• Task statement:
Only the lines from the beginning of the entries through the one that holds "- We then correlate" may appear in the answer, written out exactly and free of pictures.

• Data records:

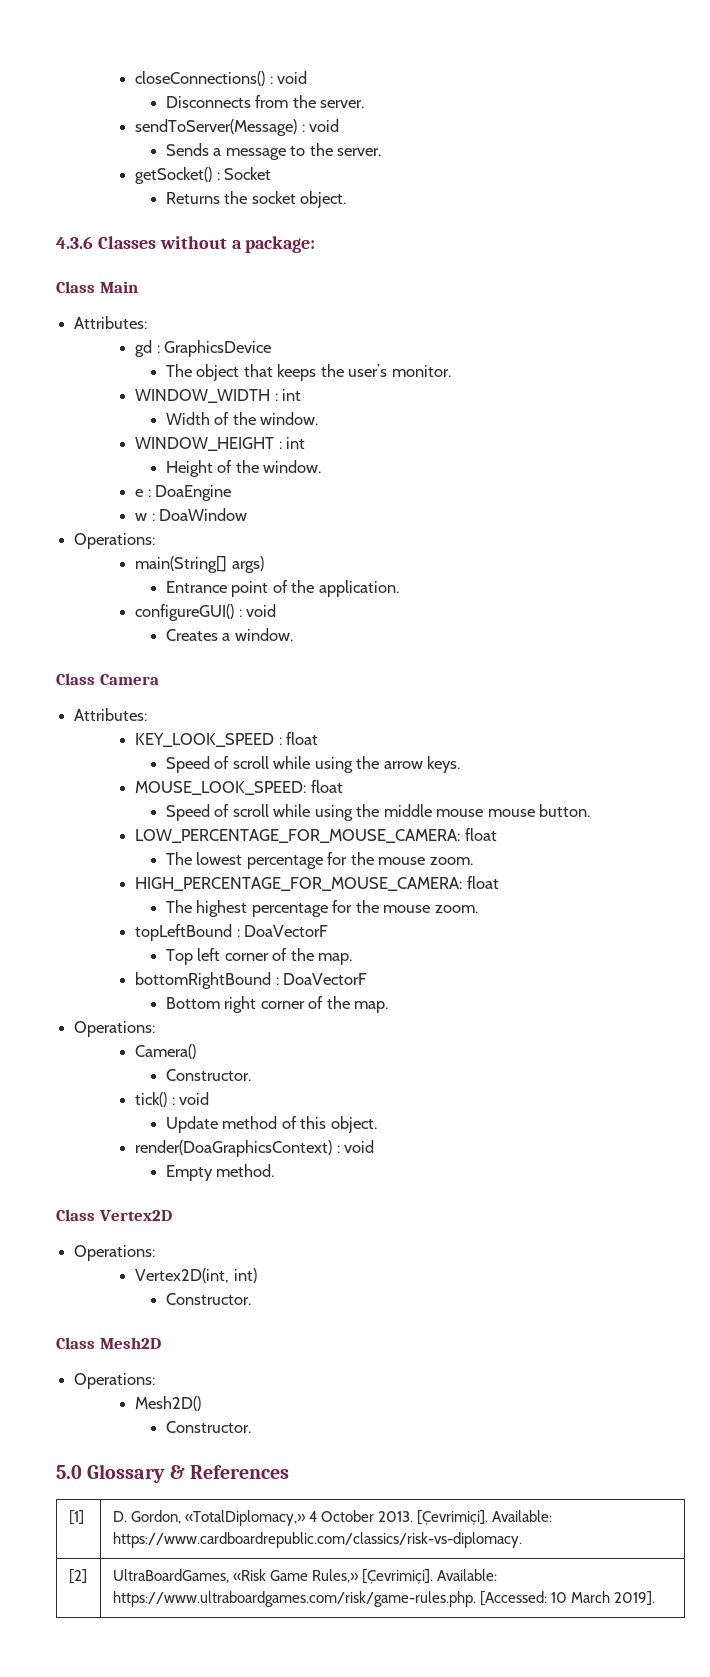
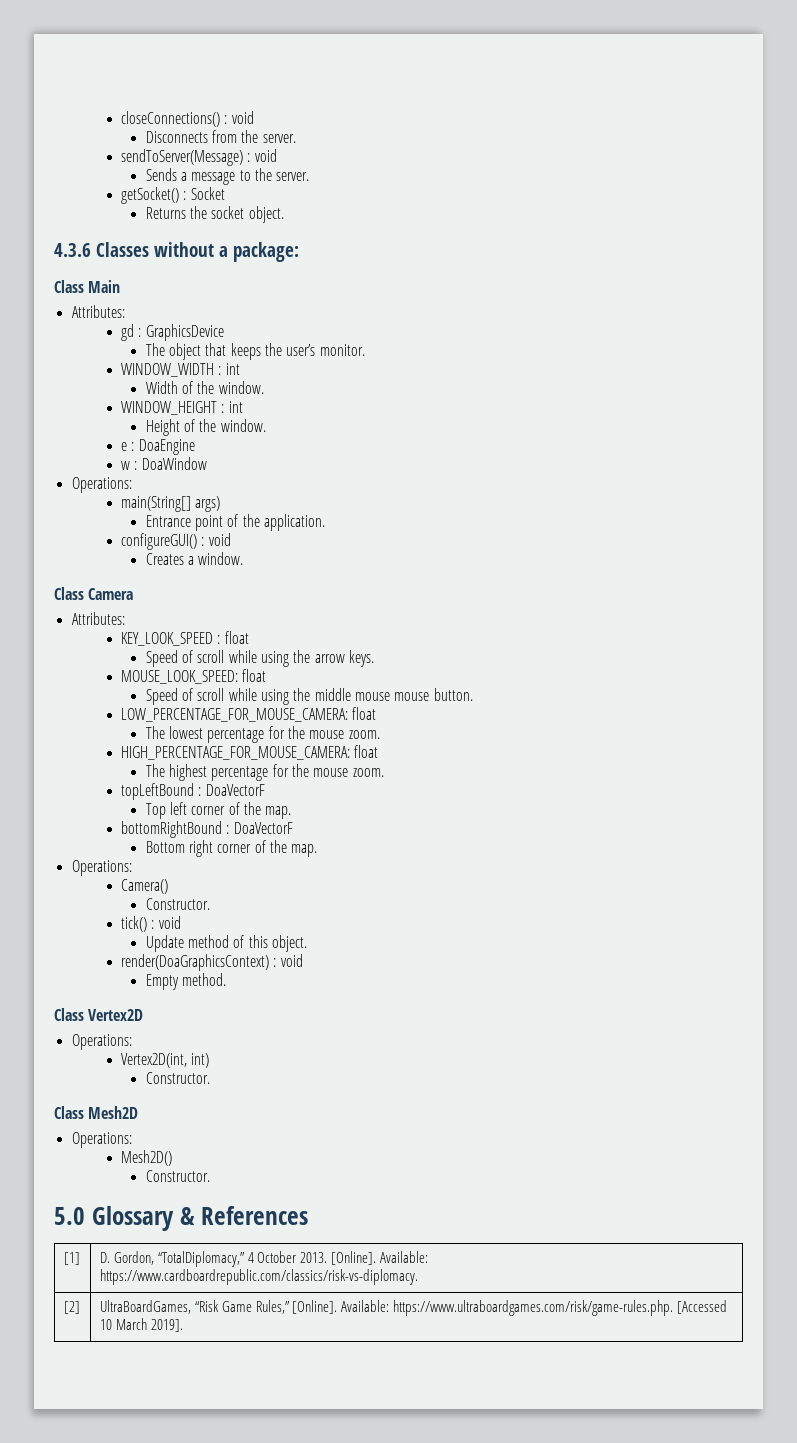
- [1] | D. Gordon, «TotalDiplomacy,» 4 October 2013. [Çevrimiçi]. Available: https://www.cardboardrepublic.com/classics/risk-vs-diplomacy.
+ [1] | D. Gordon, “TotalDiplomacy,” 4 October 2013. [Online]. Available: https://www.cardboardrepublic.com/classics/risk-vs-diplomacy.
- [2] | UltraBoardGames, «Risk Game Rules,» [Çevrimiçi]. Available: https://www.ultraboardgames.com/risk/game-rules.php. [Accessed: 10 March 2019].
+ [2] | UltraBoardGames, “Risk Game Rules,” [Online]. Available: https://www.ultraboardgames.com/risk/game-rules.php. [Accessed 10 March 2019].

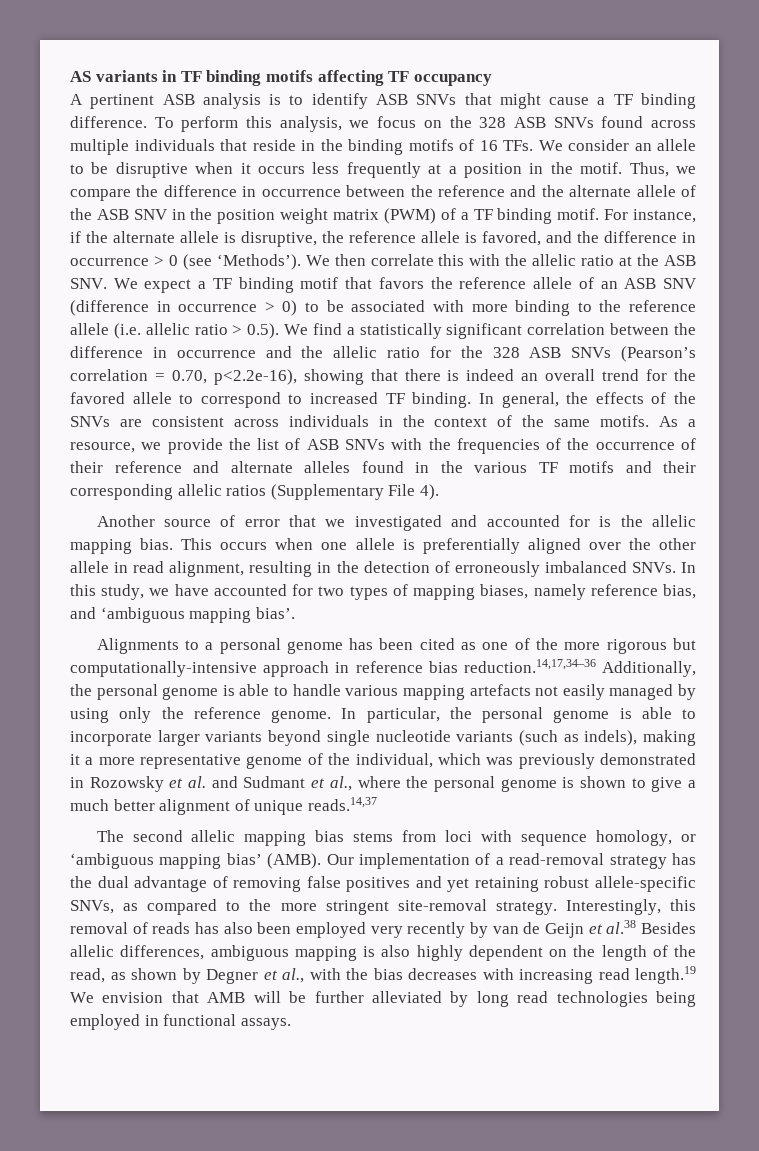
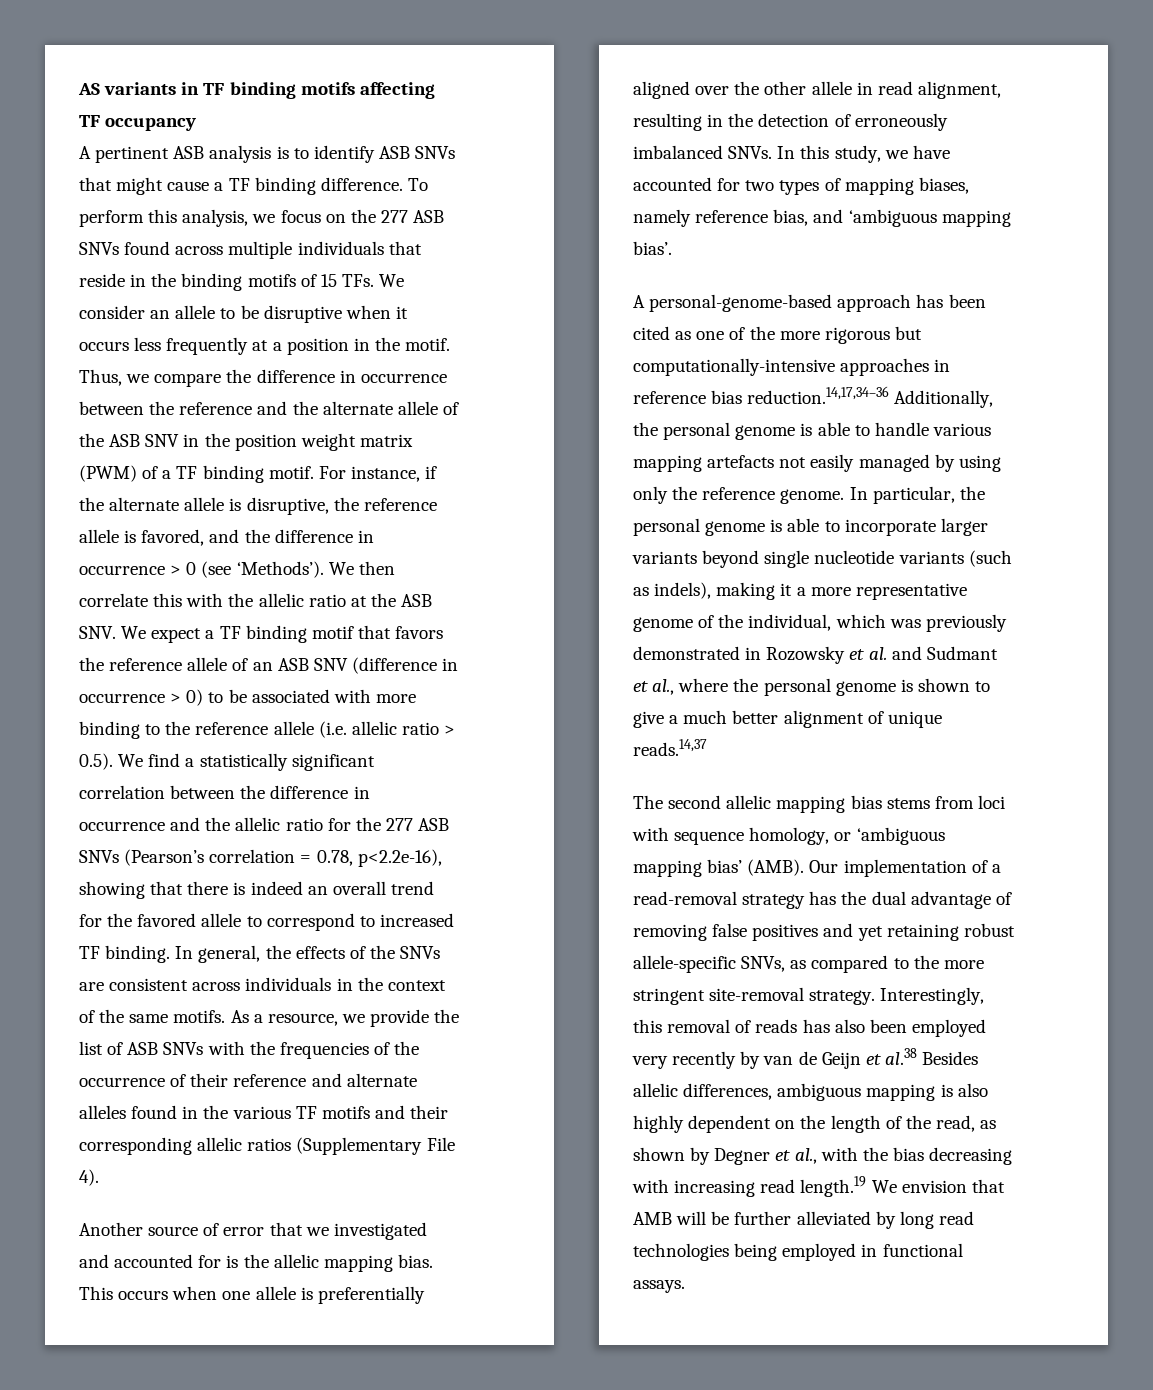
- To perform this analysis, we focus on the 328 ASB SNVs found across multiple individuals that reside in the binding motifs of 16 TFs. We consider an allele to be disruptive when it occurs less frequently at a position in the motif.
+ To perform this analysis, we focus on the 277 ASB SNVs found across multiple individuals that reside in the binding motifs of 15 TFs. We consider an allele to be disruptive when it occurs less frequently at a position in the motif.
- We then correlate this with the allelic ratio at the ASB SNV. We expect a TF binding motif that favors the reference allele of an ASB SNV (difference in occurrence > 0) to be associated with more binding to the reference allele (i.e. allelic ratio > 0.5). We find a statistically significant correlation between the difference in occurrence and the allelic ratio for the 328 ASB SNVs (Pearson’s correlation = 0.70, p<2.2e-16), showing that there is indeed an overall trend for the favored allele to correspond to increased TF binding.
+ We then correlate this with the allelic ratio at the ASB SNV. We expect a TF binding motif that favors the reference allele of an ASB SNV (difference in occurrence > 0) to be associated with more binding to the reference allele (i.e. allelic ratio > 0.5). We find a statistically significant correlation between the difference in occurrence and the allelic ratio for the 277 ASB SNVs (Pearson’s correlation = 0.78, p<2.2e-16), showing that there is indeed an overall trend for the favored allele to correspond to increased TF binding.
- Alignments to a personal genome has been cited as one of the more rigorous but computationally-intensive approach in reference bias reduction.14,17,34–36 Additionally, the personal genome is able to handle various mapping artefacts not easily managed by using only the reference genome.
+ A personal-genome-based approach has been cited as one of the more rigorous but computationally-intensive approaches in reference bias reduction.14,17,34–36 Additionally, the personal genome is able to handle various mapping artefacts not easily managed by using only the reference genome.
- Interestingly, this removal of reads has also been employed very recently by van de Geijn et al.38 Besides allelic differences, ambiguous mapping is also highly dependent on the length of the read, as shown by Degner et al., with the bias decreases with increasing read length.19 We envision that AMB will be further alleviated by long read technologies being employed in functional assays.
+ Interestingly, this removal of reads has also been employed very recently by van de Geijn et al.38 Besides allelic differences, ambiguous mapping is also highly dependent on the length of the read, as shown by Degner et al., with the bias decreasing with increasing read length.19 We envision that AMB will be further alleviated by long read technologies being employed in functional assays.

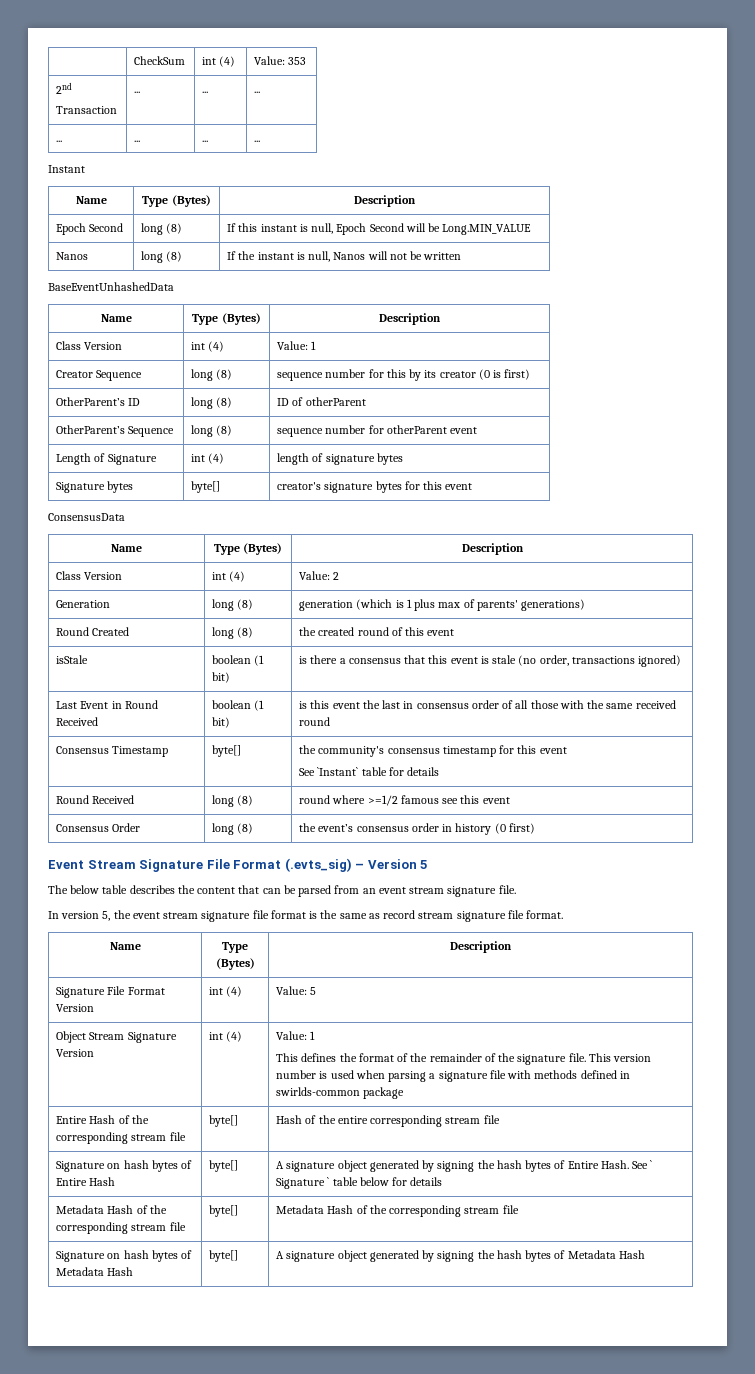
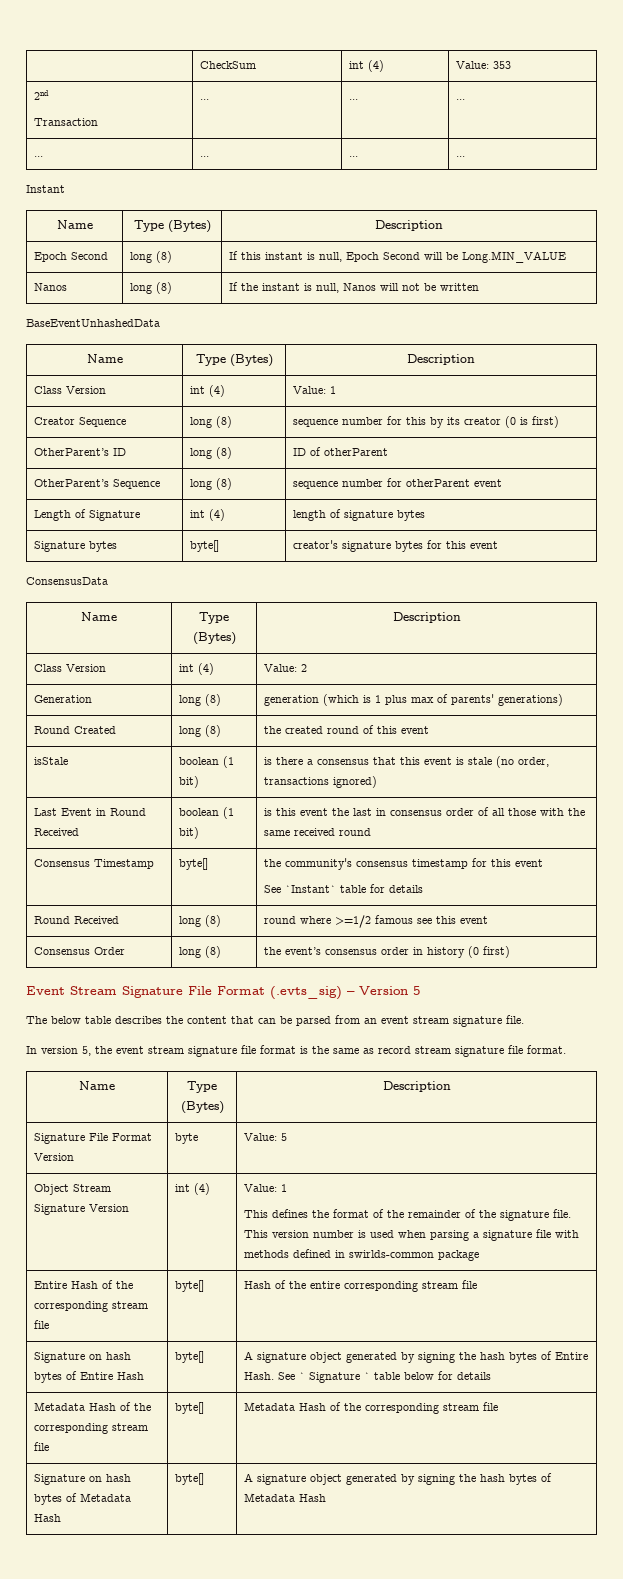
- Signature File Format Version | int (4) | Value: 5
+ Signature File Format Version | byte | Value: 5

• Exercise output:
- [1] | D. Gordon, «TotalDiplomacy,» 4 October 2013. [Çevrimiçi]. Available: https://www.cardboardrepublic.com/classics/risk-vs-diplomacy.
+ [1] | D. Gordon, “TotalDiplomacy,” 4 October 2013. [Online]. Available: https://www.cardboardrepublic.com/classics/risk-vs-diplomacy.
- [2] | UltraBoardGames, «Risk Game Rules,» [Çevrimiçi]. Available: https://www.ultraboardgames.com/risk/game-rules.php. [Accessed: 10 March 2019].
+ [2] | UltraBoardGames, “Risk Game Rules,” [Online]. Available: https://www.ultraboardgames.com/risk/game-rules.php. [Accessed 10 March 2019].

- To perform this analysis, we focus on the 328 ASB SNVs found across multiple individuals that reside in the binding motifs of 16 TFs. We consider an allele to be disruptive when it occurs less frequently at a position in the motif.
+ To perform this analysis, we focus on the 277 ASB SNVs found across multiple individuals that reside in the binding motifs of 15 TFs. We consider an allele to be disruptive when it occurs less frequently at a position in the motif.
- We then correlate this with the allelic ratio at the ASB SNV. We expect a TF binding motif that favors the reference allele of an ASB SNV (difference in occurrence > 0) to be associated with more binding to the reference allele (i.e. allelic ratio > 0.5). We find a statistically significant correlation between the difference in occurrence and the allelic ratio for the 328 ASB SNVs (Pearson’s correlation = 0.70, p<2.2e-16), showing that there is indeed an overall trend for the favored allele to correspond to increased TF binding.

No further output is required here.